Some protestors brought an empty pair of shoes to represent people who were too ill to attend, those who have died due to poorly treated pain, and some who have committed suicide.
While the turnout may have been disappointing to some, the rallies were successful in attracting local media attention – shining a rare spotlight on the plight of pain patients and how many are suffering in an age of hysteria over opioid medication and the overdose crisis.
"We have gone so much to the other side that we are forgetting that there are voices of pain that need to be heard," Carlene Hansen told KIVI-TV in Boise, Idaho. "I've been on medications for 5-7 years and always take it as prescribed."

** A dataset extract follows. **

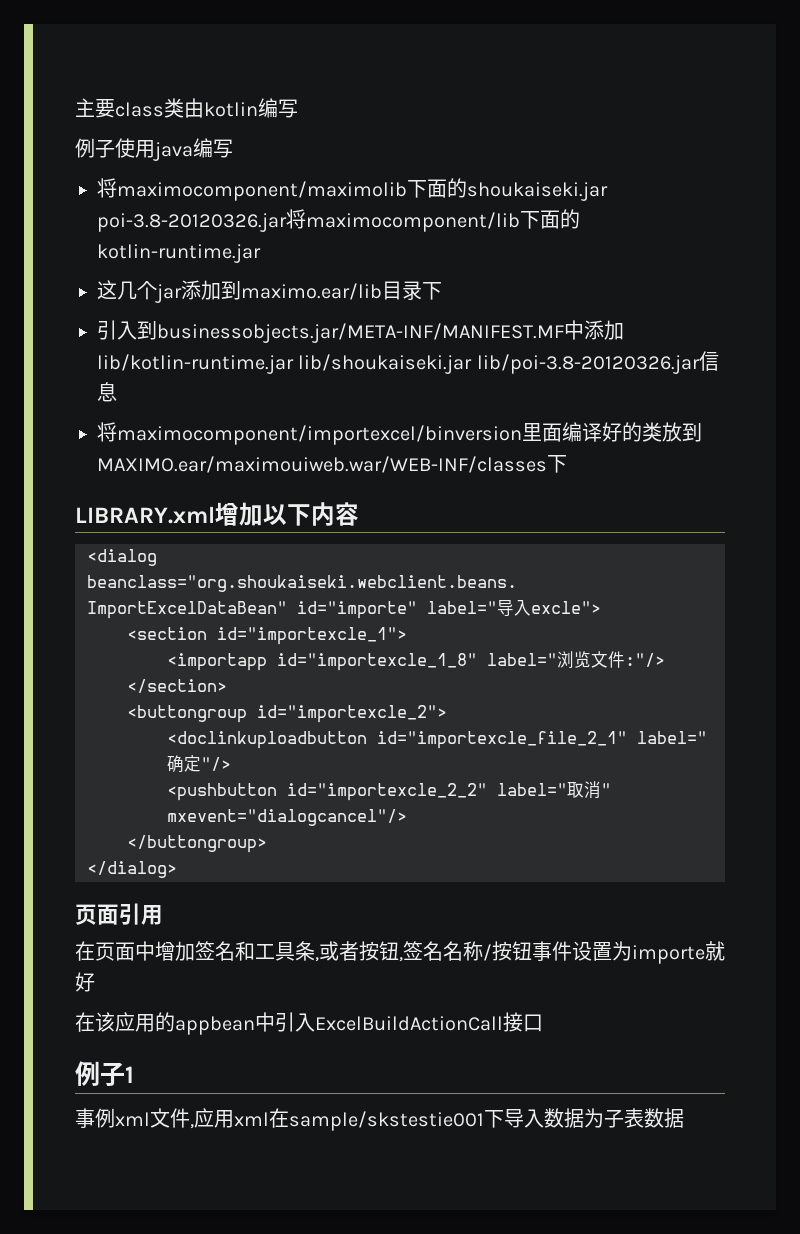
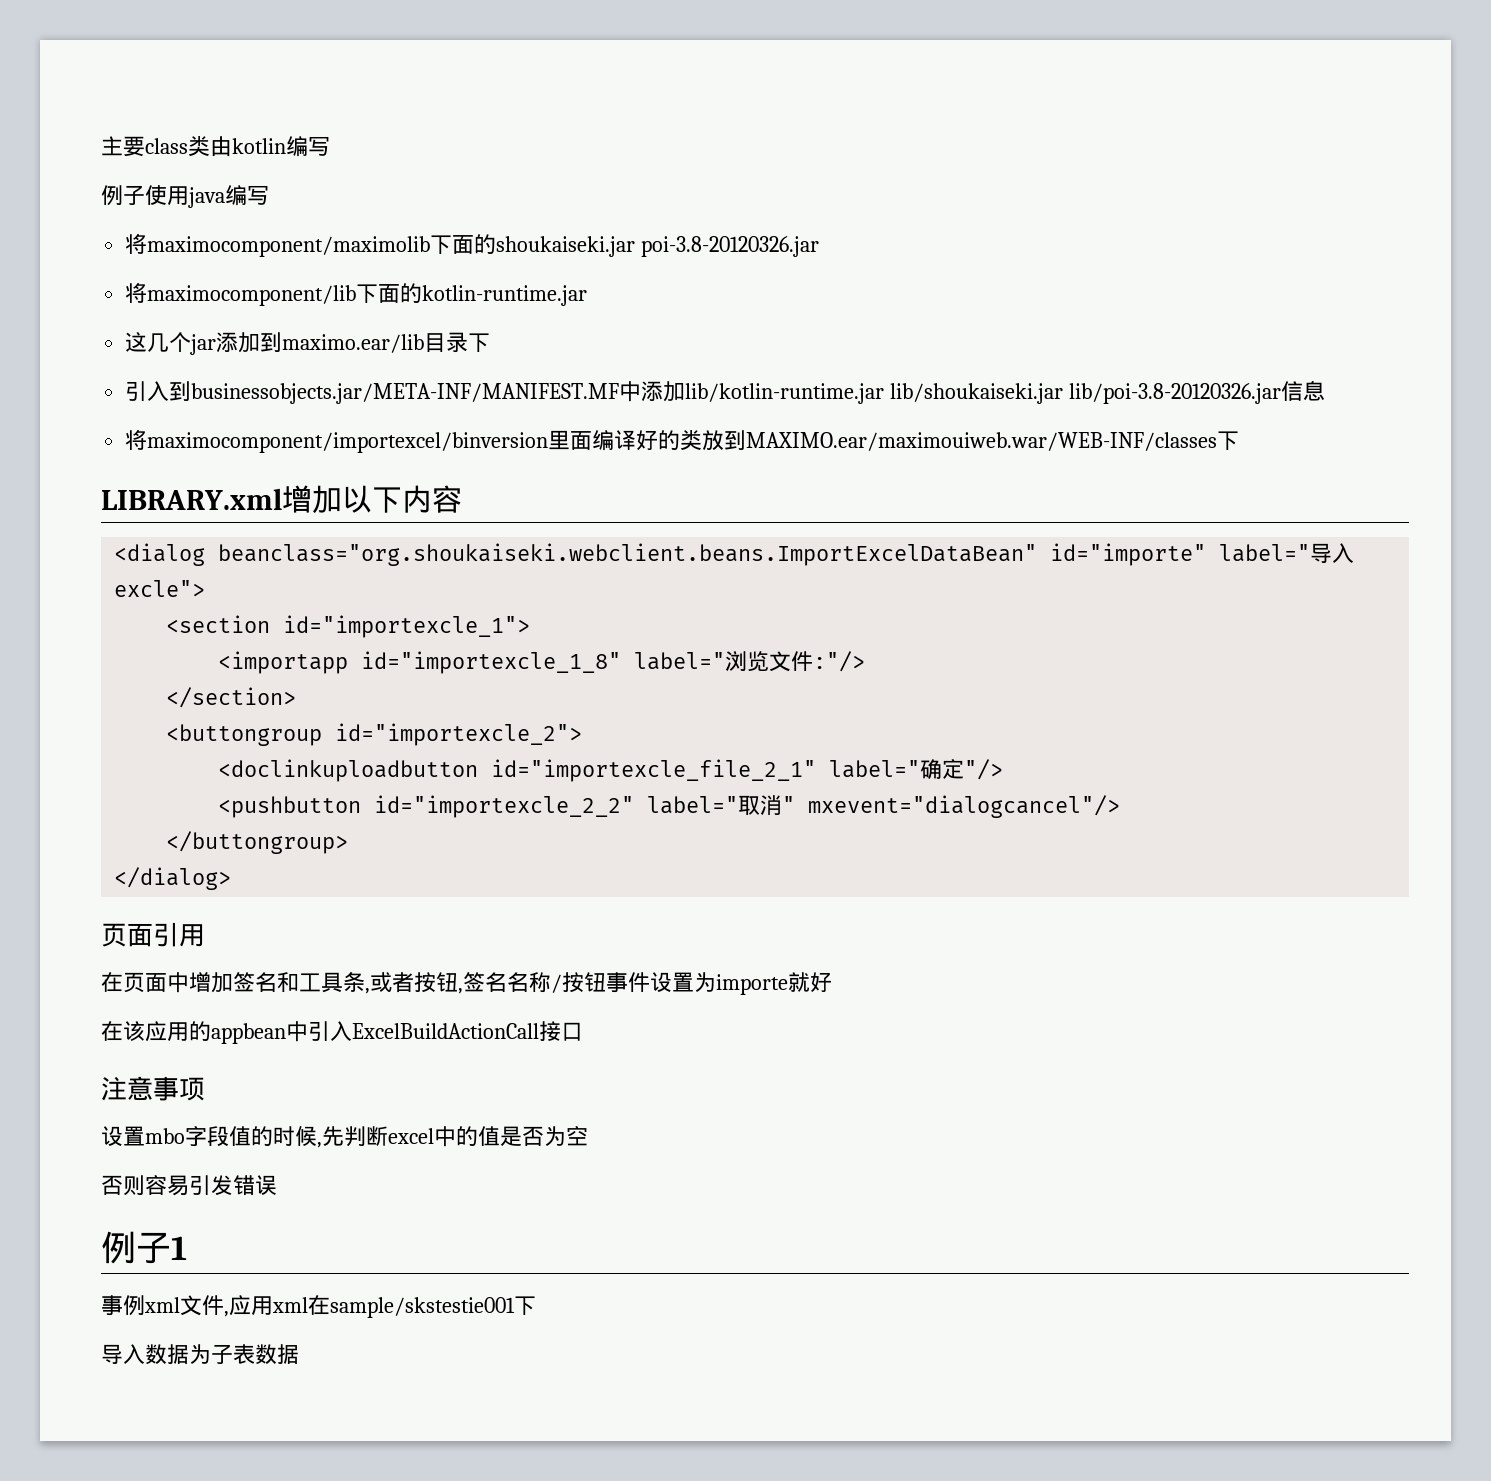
(287, 222) none -> (820, 246) //
(543, 1023) none -> [101,1076,205,1101] [101,1126,588,1148] [101,1175,277,1196] // 注意事项 // 设置mbo字段值的时候,先判断excel中的值是否为空 // 否则容易引发错误
(504, 1119) none -> (536, 1305) //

"I think that a responsible doctor is going to do the right thing and prescribe the right medications for the right individual," Michele Thomas told the News Tribune in Jefferson City, Missouri. "Where I have a problem is when the government comes in and tells the doctor that they cannot prescribe what the doctor feels is the best medication."
“Doctors need to be able to treat their patients again,” Karlyn Beavers told WLNS-TV in Lansing, Michigan. "I have pain every day. Whether some days it may be light, some days it's heavy, but it's always there.”
The Don’t Punish Pain rallies were organized in the last few months on social media without support or funding from patient advocacy groups or pharmaceutical companies.
Since the CDC released its opioid guidelines in 2016, many patients say the quality of their medical care has gone downhill.
In a PNN survey of over 3,100 patients on the first anniversary of the guidelines, 84 percent said their pain and quality of life had gotten worse. Over 40 percent said they had considered suicide and 11 percent said they had obtained opioids on the black market for pain relief.
CDC researchers recently admitted that they significantly overestimated the number of Americans that have died from overdoses involving opioid medication. A CDC report released last month found that most drug deaths are actually caused by illicit fentanyl, heroin, cocaine and other drugs obtained on the black market.